OK, so the video puts this into a much different situation than first suggested.  Seems to me any number of sensors should have detected her and with more than enough time to react/stop.  The cameras might not have been able to see her given the light level, but radar and lidar must certainly should have.  And, I'll repeat, IR is the way to go for detecting people/animals and in my opinion IR needs to be one of the sensors that become mandatory for self driving cars.

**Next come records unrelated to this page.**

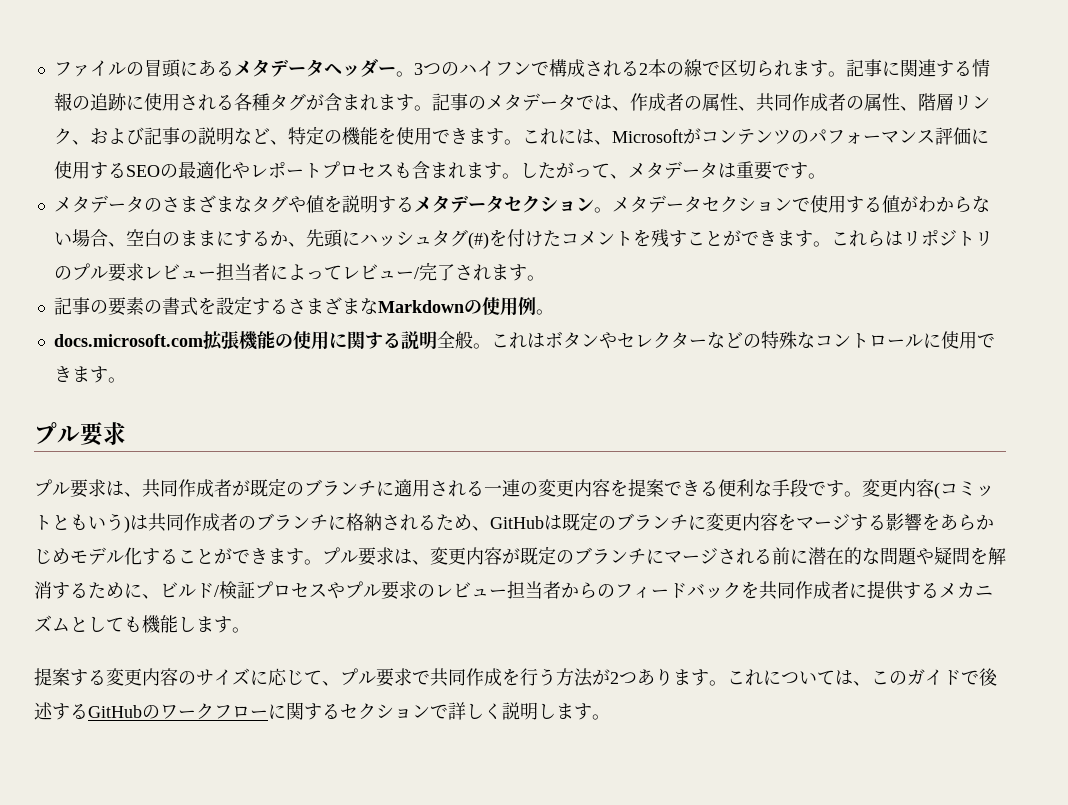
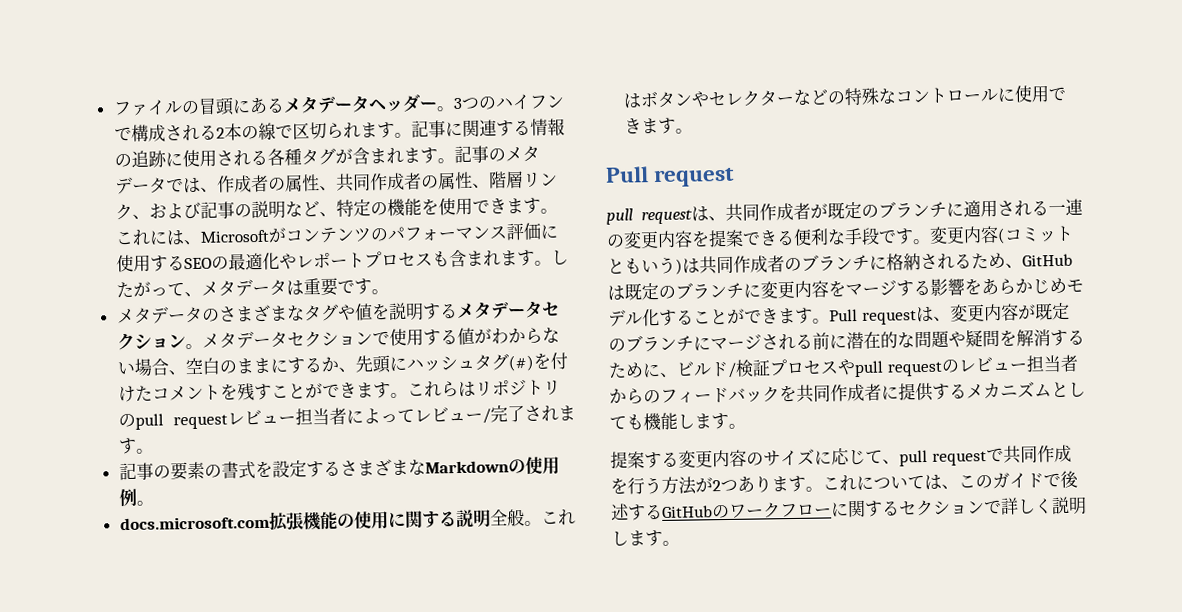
- これらはリポジトリのプル要求レビュー担当者によってレビュー/完了されます。
+ これらはリポジトリのpull requestレビュー担当者によってレビュー/完了されます。
  これはボタンやセレクターなどの特殊なコントロールに使用できます。
- プル要求
- プル要求は、共同作成者が既定のブランチに適用される一連の変更内容を提案できる便利な手段です。
+ Pull request
+ pull requestは、共同作成者が既定のブランチに適用される一連の変更内容を提案できる便利な手段です。
- プル要求は、変更内容が既定のブランチにマージされる前に潜在的な問題や疑問を解消するために、ビルド/検証プロセスやプル要求のレビュー担当者からのフィードバックを共同作成者に提供するメカニズムとしても機能します。
+ Pull requestは、変更内容が既定のブランチにマージされる前に潜在的な問題や疑問を解消するために、ビルド/検証プロセスやpull requestのレビュー担当者からのフィードバックを共同作成者に提供するメカニズムとしても機能します。
- 提案する変更内容のサイズに応じて、プル要求で共同作成を行う方法が2つあります。
+ 提案する変更内容のサイズに応じて、pull requestで共同作成を行う方法が2つあります。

The safety driver thing is more of a liability provision as a human driver will soon lose attention if they are not in control -- I can not imagine a job where I'm required to do nothing 99.9% of the time yet be ready to grab control and have both situational awareness and an appropriate response within a fraction of a second.  Given the time when the woman was first noticeable in the video and the point of impact was not enough time given the speed and reaction time.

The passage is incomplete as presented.